Para
Weber el problema de legitimación de las formas de dominio se juega en la
brecha que existe entre las pretensiones de legitimidad y la creencia en esa
legitimidad. Entre lo que unos pretenden que se crea y lo que otros están
dispuestos a creer existe una brecha y es precisamente en esa fisura donde
Ricoeur sitúa la ideología, cualquier ideología. Los discursos políticos o
ideológicos tienen el papel de venir a saturar o unir esa brecha, a colmar la
distancia que separa las aspiraciones de legitimidad de los grupos (políticos)
dominantes y aquello que las personas (pueblo) pueden razonablemente llegar a
creer.
Es
aquí donde aparece la retórica de los políticos que, mediante ella, transforman
sus intereses personales en ideas rectoras de la sociedad. Pero lo curioso es
que esta forma de transformar intereses, egoísmos o pretensiones, en culto o
seguimiento de la sociedad, no supone en principio ningún engaño u ocultación,
es la magia del poder, nada por aquí, nada por allá, y te hacen ver lo que
ellos quieren. Empieza el espectáculo y la política es un cuento que se va
escenificando en ese gran teatro de la sociedad. Son estrategias de partidos y
políticos que se orientan a estimular sentimientos y emociones, recurriendo así
a promover en las audiencias un tipo de motivación carismática (weberiana).
Esto no es algo nuevo, pues numerosos estudios sociales de la ciencia han
mostrado que tanto la persuasión sea racional y/o sentimental, basada en
creencias y/o fundada en razones, son indisociables entre sí.
En
ese teatro, la escenificación de los políticos debe ser perfecta, y una vez han
conseguido suturar la brecha entre “ellos” (aparato de ejercicio del poder) y
“nosotros” (miembros sobre el que se ejerce ese poder) con la ideología, es
necesario “algo” para producir o mantener esa ideología, es en esto donde entra
la actividad metafórica que se muestra como un dinamismo privilegiado para la
producción de ideología. Lo vemos, por ejemplo, cuando los Gobiernos emplean
nuestros dineros para financiar las perdidas de un sistema financiero, de la
que “nosotros” somos reacios a contribuir.
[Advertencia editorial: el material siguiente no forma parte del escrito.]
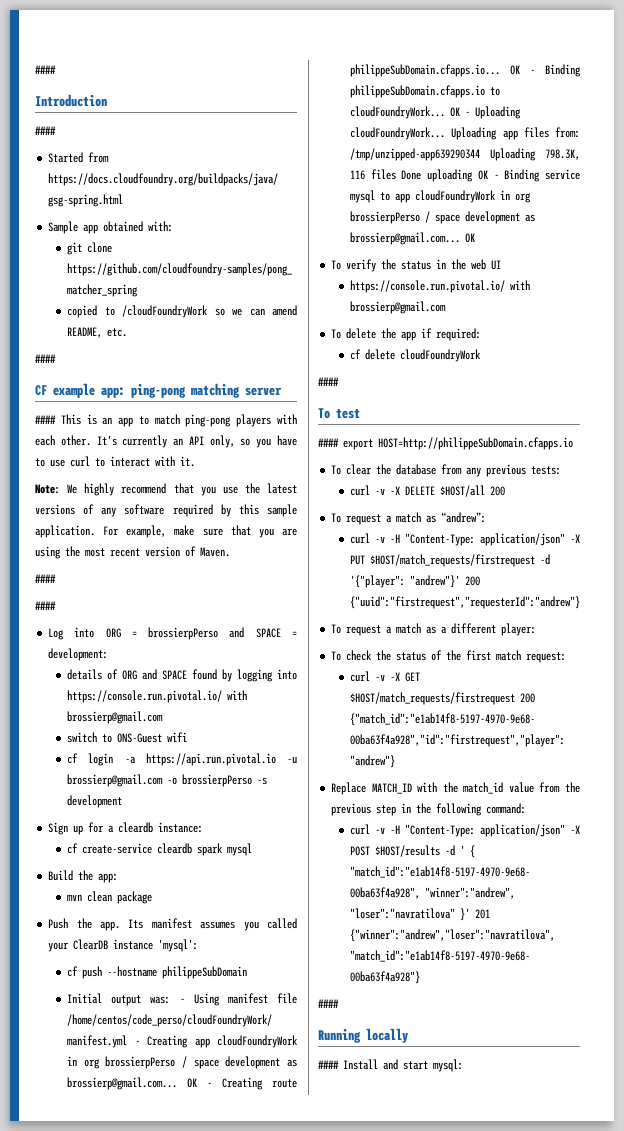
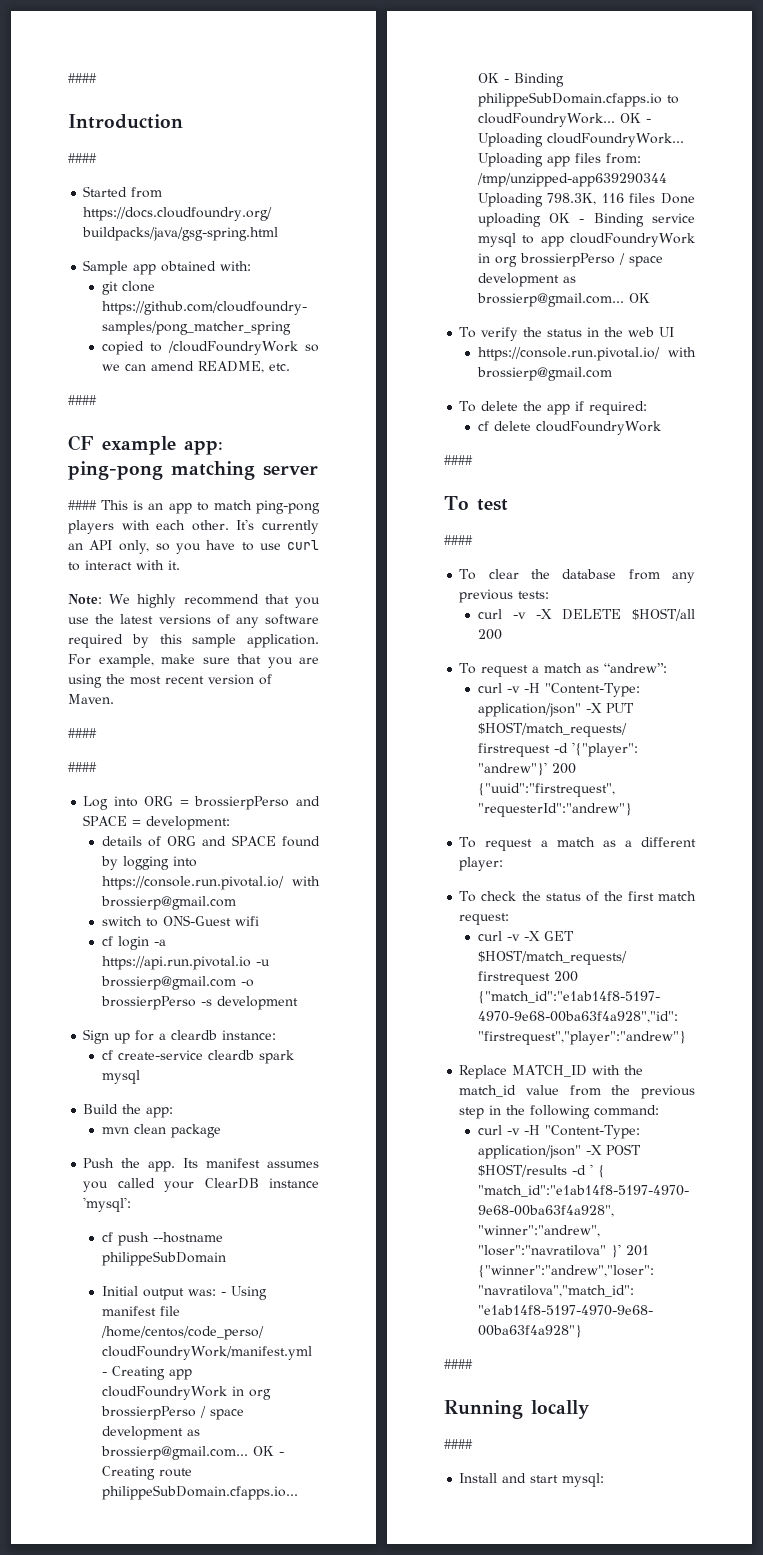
[343,437,573,450] export HOST=http://philippeSubDomain.cfapps.io -> (473, 540) none
(339, 1064) none -> (473, 1444) //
El poder presenta entonces ese
sistema financiero como si fuera un
organismo doliente y cuyo sufrimiento puede el ciudadano contribuir a paliar,
la desconfianza de “nosotros” empieza a debilitarse en la medida que se
trasladen hacia ese sufriente sistema financiero los sentimientos compasivos
que la imagen de una dolencia haya despertado en él. Ese tipo de metáforas (“el cuerpo de la economía se debilita”, “es necesario inyectar liquidez”, “flujos de capital” etc.) producen un
“plus de creencia” en el ciudadano que colma la distancia entre la credibilidad
que se exige y la que es razonable otorgar. Solo entonces cuadran las cuentas,
solo entonces llega a hacerse creíble todo lo que se pretendía que la gente se
creyera. Vuelve el espectáculo, y ahora el cuento vuelve a transformarse en
política.
La
metáfora actúa así como un trampolín de
sentimentalidad y credibilidad que dirige su impulso hacia las instituciones de
un sistema económico que habían dejado de merecer tales efectos. Además este
recurso retórico (la metáfora) tiene la ventaja de ser especialmente resistente
a su deslegitimación, cosa que no ocurre con los discursos políticos, que
corren el riesgo permanente de verse deslegitimados ante la acusación de
mentira, de hecho, ésa suele ser la táctica mas socorrida en la batalla
política por el poder entre los partidos. Sin embargo, el recurso a la metáfora
sitúa el discurso en un registro donde la imputación de verdad o mentira no
tiene sentido. Una metáfora no es verdadera ni falsa, solo es mas o menos
creíble, o verosímil.
Nadie
podrá acusar a un político de mentiroso al hablar de los flujos de capital
“como si” de flujos sanguíneos se tratara, no hay ninguna intención de engaño
pues “todo el mundo” sabe que el capital no es sangre; aunque todos sabemos que
si se colapsan los flujos de capital, el cuerpo de la economía morirá a menos
que se le administren inyecciones de liquidez en grandes dosis. Así que el
capital es sangre y no es sangre, es ambas cosas a la vez y también ninguna de
las dos. Ese que es el punto débil de la metáfora para un discurso serio
(apodíctico) es precisamente su punto fuerte para el discurso político
(ideológico). Volvemos pues de la política al cuento, lo malo es que siempre
pagan ese cuento los mismos “nosotros”.